Experience & Highlights:
・Food processing technology: In order to ensure a stable supply of food in the event of bad weather or a disaster, it is necessary to use a combination of powdering technology and quick freezing to store nutrients. Processed foods are sterilized by heating for hygiene reasons, but this leads to deterioration of color, flavor, and nutrients, so weakly acidic hypochlorous acid water and low-temperature heating and quick freezing control technology are effective.
・Vegetable powder: We are exhibiting sweets such as chocolate and boro that use the natural colors of vegetables without using synthetic coloring agents. We will introduce ways to use vegetables other than for taste and nutrition.
・Kiritanpo: A protein bar that uses a processing method that increases resistant starch, which suppresses blood sugar spikes (a state in which blood sugar levels rise or fall rapidly) that prevent diabetes, and a variety of rice, and uses low-fat, high-protein sesame seeds, a by-product of sesame oil extraction.
・Sake lees: Sake lees are a high-quality, healthy food that is rich in ceramides and peptides produced by fermenting rice and has a high protein content. However, the dietary habits of pickling in sake lees and making sake lees soup are declining, making sake lees less widely used.
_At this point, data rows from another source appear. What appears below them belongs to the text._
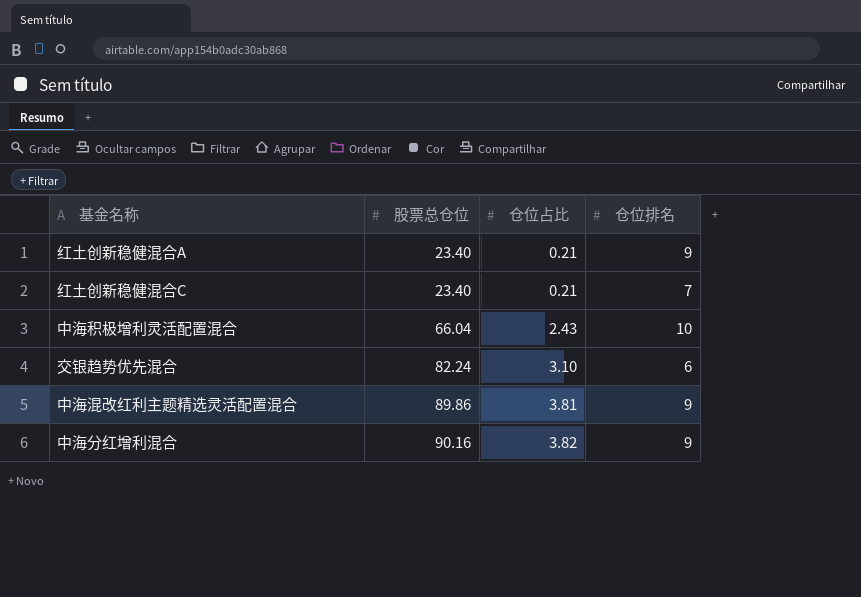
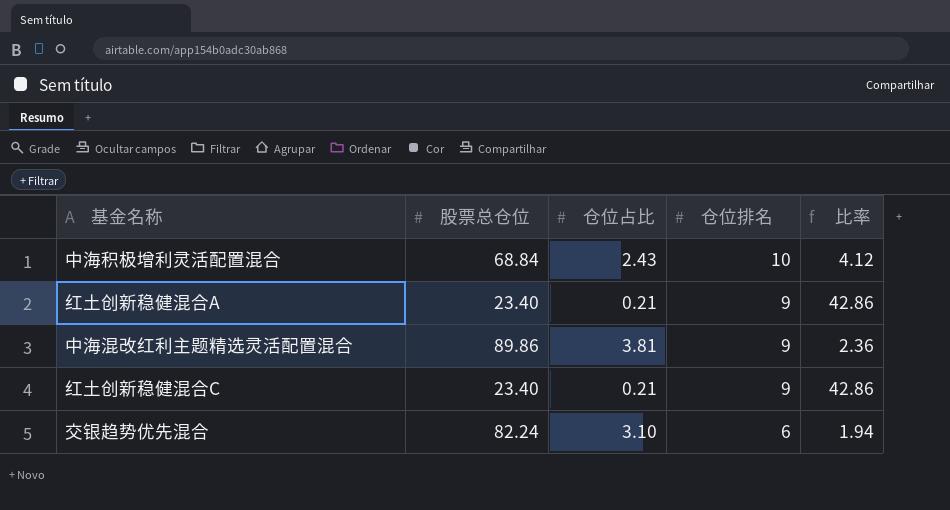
row order: 股票总仓位 ascending -> 仓位排名 descending
column 比率 | formula: none -> [仓位排名] / [仓位占比]
row 中海分红增利混合: 90.16 | 3.82 | 9 -> none
中海积极增利灵活配置混合 | 股票总仓位: 66.04 -> 68.84
红土创新稳健混合C | 仓位排名: 7 -> 9

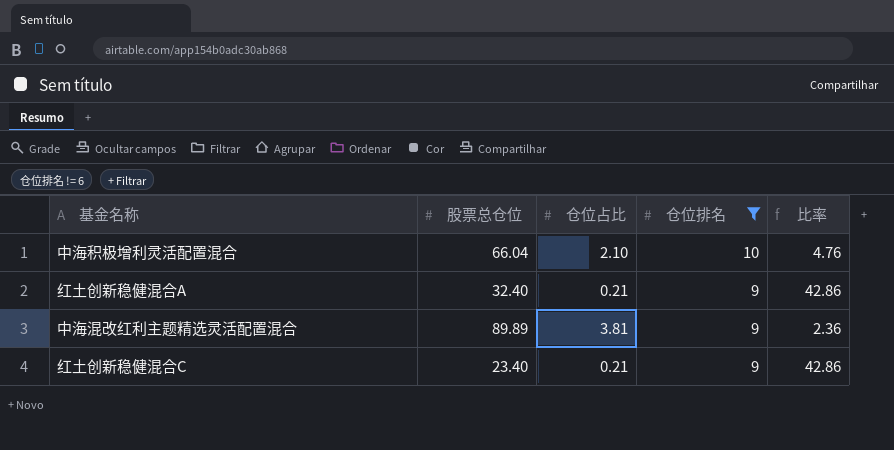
filter: none -> 仓位排名 != 6
中海积极增利灵活配置混合 | 股票总仓位: 68.84 -> 66.04
中海积极增利灵活配置混合 | 仓位占比: 2.43 -> 2.10
中海积极增利灵活配置混合 | 比率: 4.12 -> 4.76
红土创新稳健混合A | 股票总仓位: 23.40 -> 32.40
中海混改红利主题精选灵活配置混合 | 股票总仓位: 89.86 -> 89.89

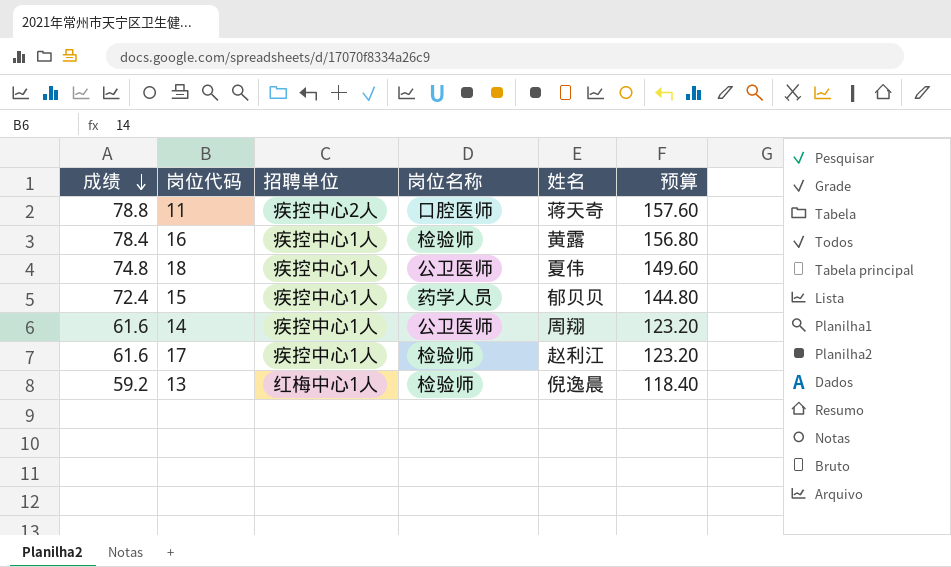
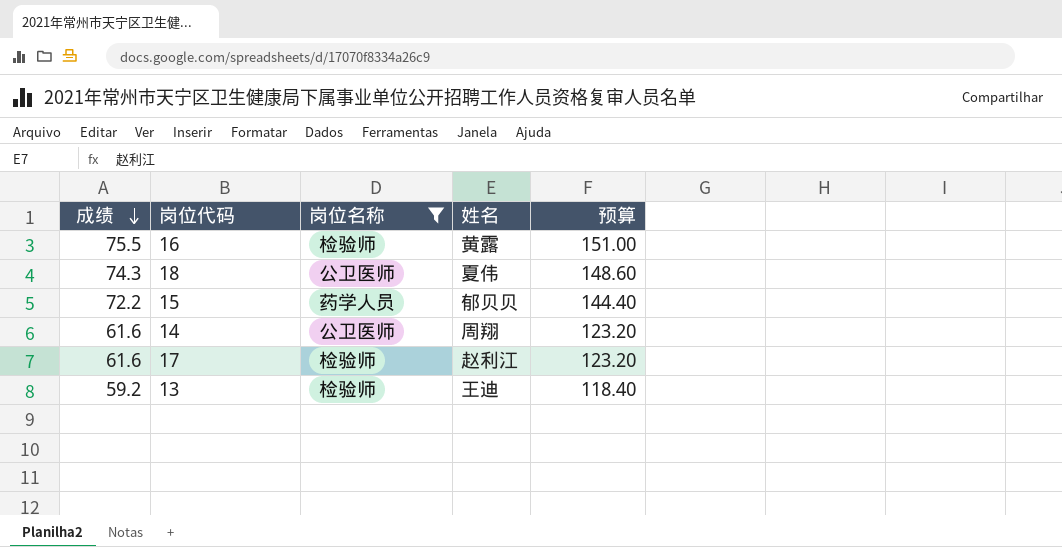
filter: none -> 岗位名称 != 口腔医师
column 招聘单位 | position: 3 -> none
16 | 成绩: 78.4 -> 75.5
16 | 预算: 156.80 -> 151.00
18 | 成绩: 74.8 -> 74.3
18 | 预算: 149.60 -> 148.60
15 | 成绩: 72.4 -> 72.2
15 | 预算: 144.80 -> 144.40
13 | 姓名: 倪逸晨 -> 王迪

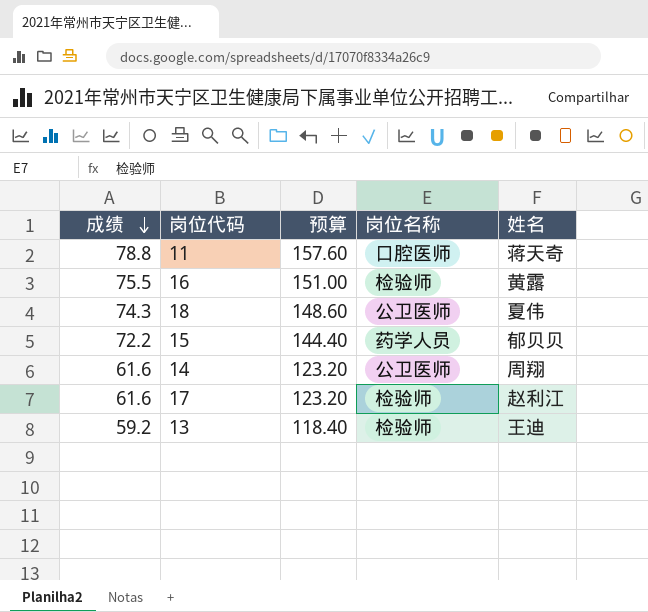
filter: 岗位名称 != 口腔医师 -> none
column 预算 | position: 5 -> 3

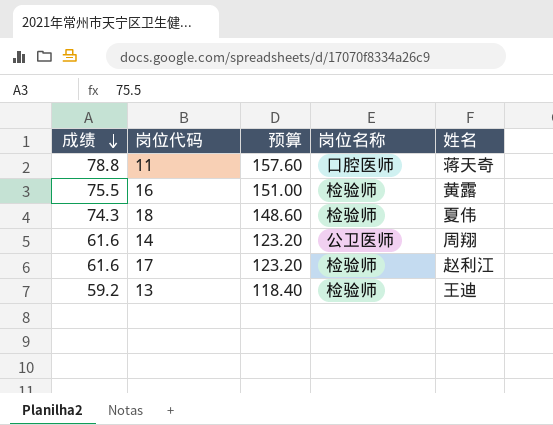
row 15: 72.2 | 144.40 | 药学人员 | 郁贝贝 -> none
18 | 岗位名称: 公卫医师 -> 检验师

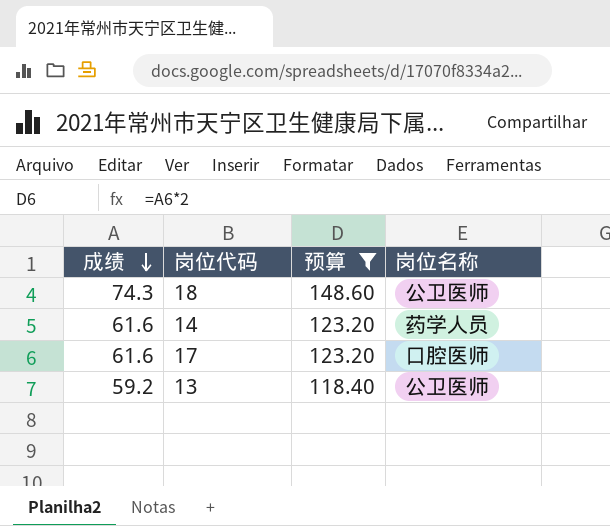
filter: none -> 预算 <= 148.60
column 姓名 | position: 5 -> none
18 | 岗位名称: 检验师 -> 公卫医师
14 | 岗位名称: 公卫医师 -> 药学人员
17 | 岗位名称: 检验师 -> 口腔医师
13 | 岗位名称: 检验师 -> 公卫医师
Fermentation methods that enhance the active ingredients are expected to add new value.

  

Our Vision and Future Goals

By optimally designing multiple elements such as food processing technology, functional research and development, hygiene management technology, and a supply chain with short transportation distances, combined with the local food culture based on Japanese cuisine and the high quality of locally produced ingredients, we aim to improve food self-sufficiency and reduce CO2 emissions with zero incineration by making full use of agricultural and marine products without waste.
An increasing number of students are interested in passing on local food culture and reducing food waste, and by working together with us to develop products, they will gain a sense of affinity with food and agriculture and deepen their understanding of the relationship between production and consumption and traditional food culture.
We aim to spread this system, which maintains reproduction prices and contributes to supporting local circular economies, not only in Japan but around the world, in order to solve food problems and promote health.